-- Task material follows --
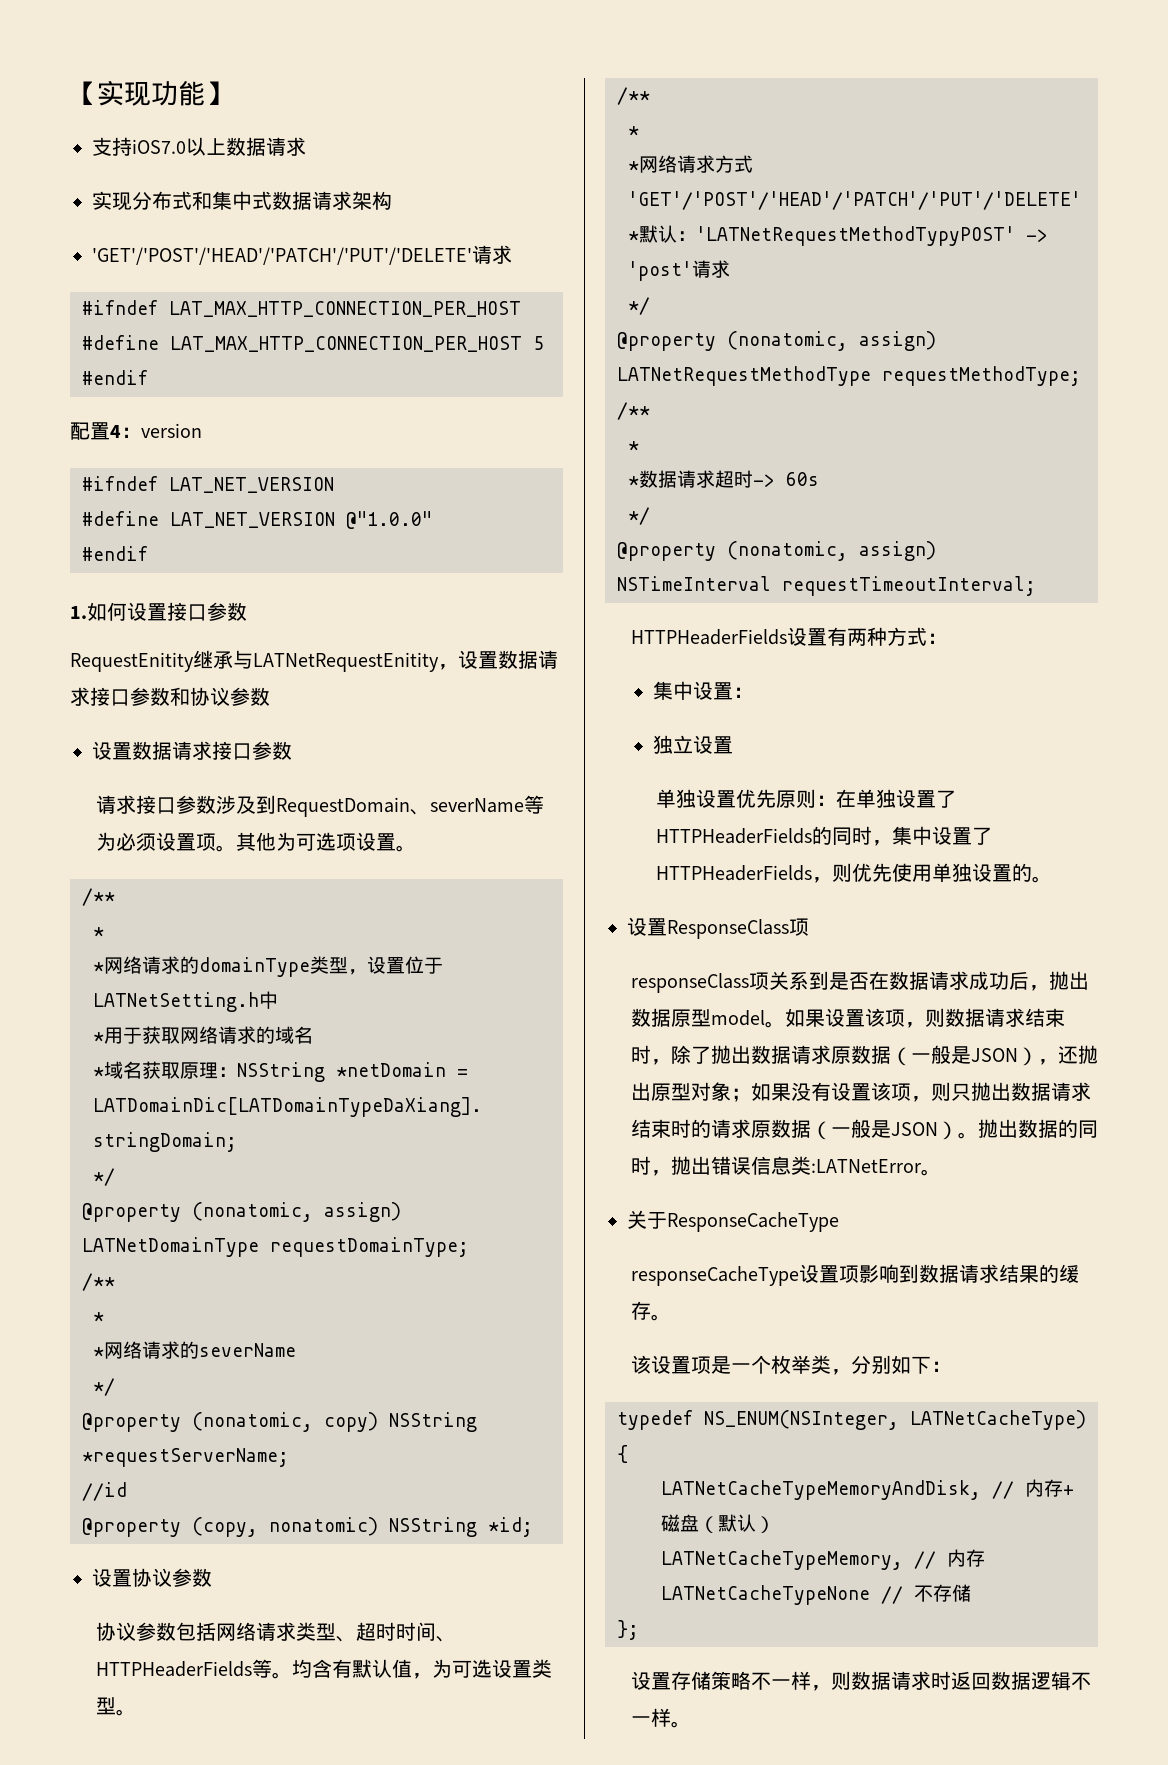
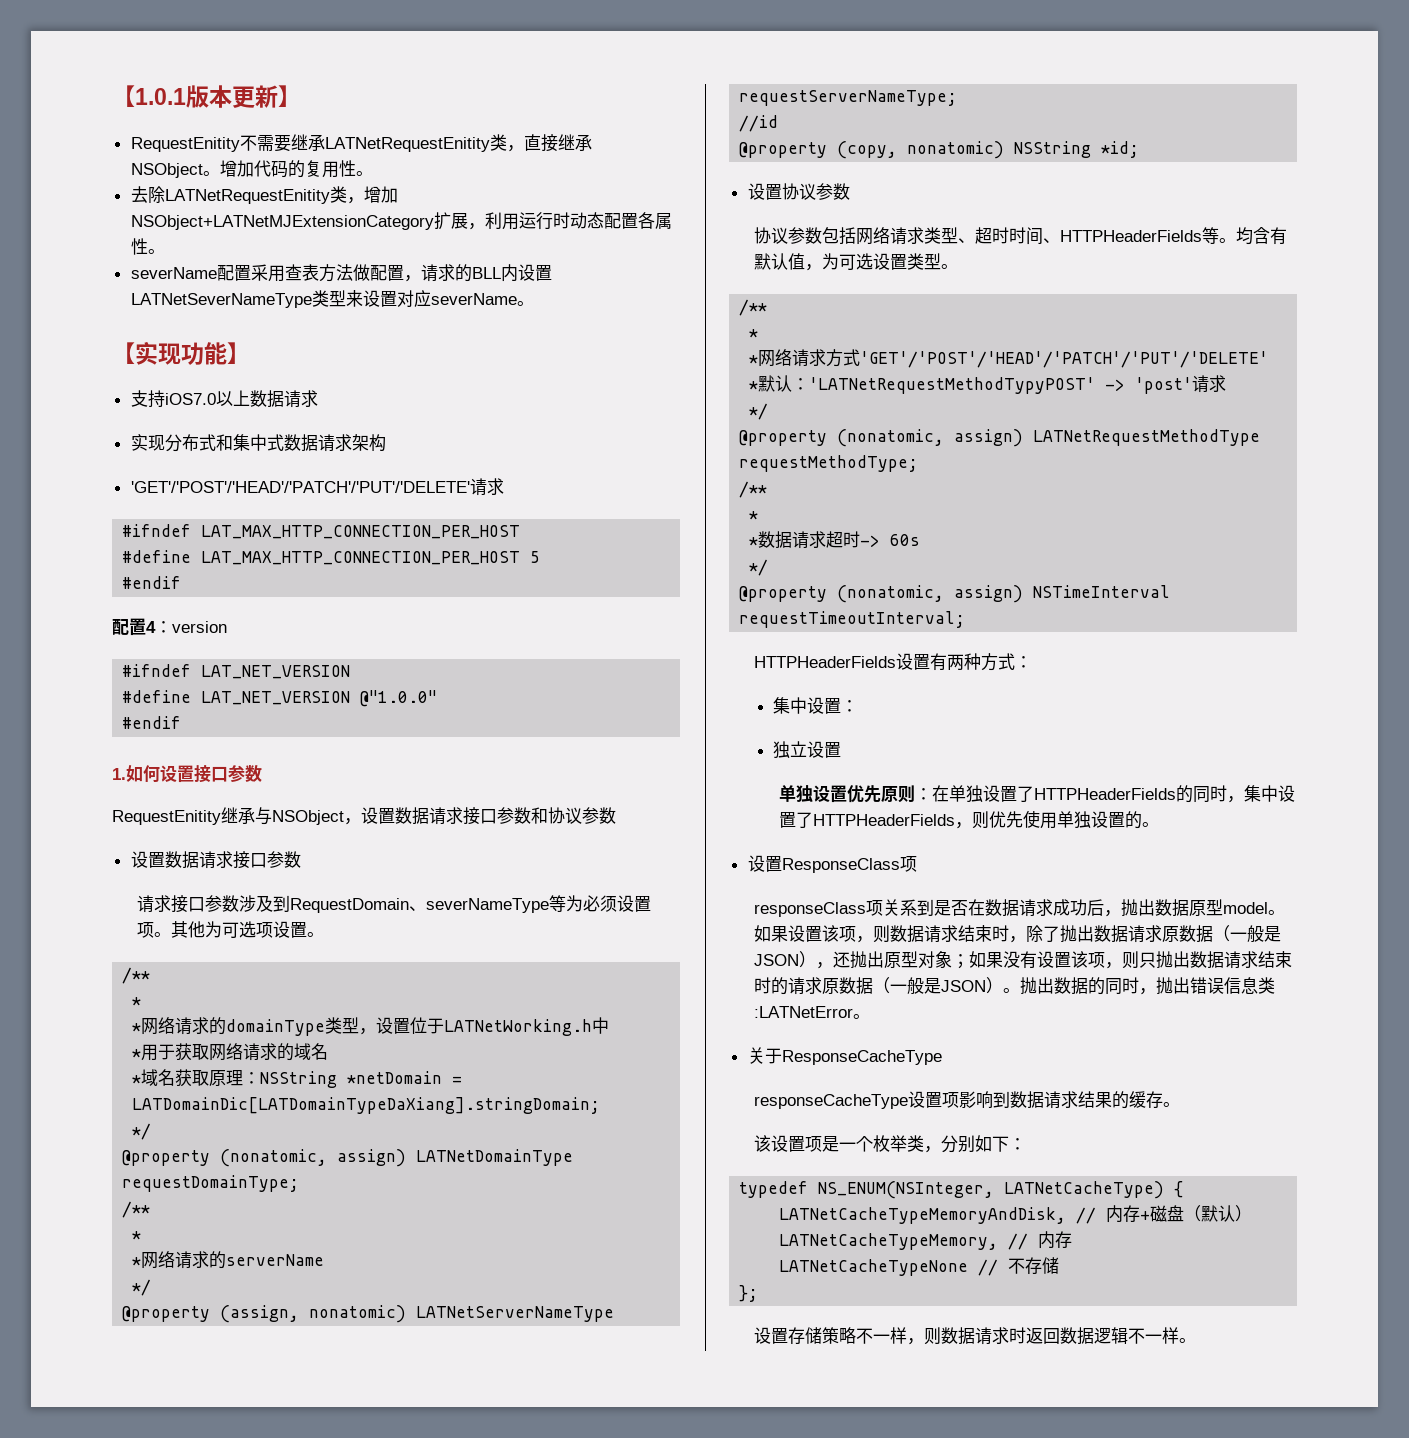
[70,81,97,105] 【 -> [112,85,301,108] [130,134,592,152] [130,160,373,178] [130,186,398,204] [130,212,672,230] [130,238,165,255] [130,264,552,282] [130,290,534,308] [112,342,135,364] 【1.0.1版本更新】 // RequestEnitity不需要继承LATNetRequestEnitity类，直接继承NSObject。增加代码的复用性。 // 去除LATNetRequestEnitity类，增加NSObject+LATNetMJExtensionCategory扩展，利用运行时动态配置各属性。 // severName配置采用查表方法做配置，请求的BLL内设置LATNetSeverNameType类型来设置对应severName。 // 【
[253,652,439,672] LATNetRequestEnitity -> [272,810,344,825] NSObject
[429,798,524,813] severName -> [426,898,550,913] severNameType
[93,992,259,1012] LATNetSetting.h -> [444,1019,593,1036] LATNetWorking.h
[199,1343,296,1357] [93,1378,115,1396] [82,1412,477,1432] [82,1448,289,1467] severName // */ // @property (nonatomic, copy) NSString *requestServerName; -> [226,1254,325,1266] [132,1279,152,1296] [122,1305,615,1323] [739,90,958,106] serverName // */ // @property (assign, nonatomic) LATNetServerNameType requestServerNameType;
-- Task material concluded --
* What you have to do: Once the images are removed, print the remaining data exactly as it appears above.

* Response below:
[70,81,97,105] 【 -> [112,85,301,108] [130,134,592,152] [130,160,373,178] [130,186,398,204] [130,212,672,230] [130,238,165,255] [130,264,552,282] [130,290,534,308] [112,342,135,364] 【1.0.1版本更新】 // RequestEnitity不需要继承LATNetRequestEnitity类，直接继承NSObject。增加代码的复用性。 // 去除LATNetRequestEnitity类，增加NSObject+LATNetMJExtensionCategory扩展，利用运行时动态配置各属性。 // severName配置采用查表方法做配置，请求的BLL内设置LATNetSeverNameType类型来设置对应severName。 // 【
[253,652,439,672] LATNetRequestEnitity -> [272,810,344,825] NSObject
[429,798,524,813] severName -> [426,898,550,913] severNameType
[93,992,259,1012] LATNetSetting.h -> [444,1019,593,1036] LATNetWorking.h
[199,1343,296,1357] [93,1378,115,1396] [82,1412,477,1432] [82,1448,289,1467] severName // */ // @property (nonatomic, copy) NSString *requestServerName; -> [226,1254,325,1266] [132,1279,152,1296] [122,1305,615,1323] [739,90,958,106] serverName // */ // @property (assign, nonatomic) LATNetServerNameType requestServerNameType;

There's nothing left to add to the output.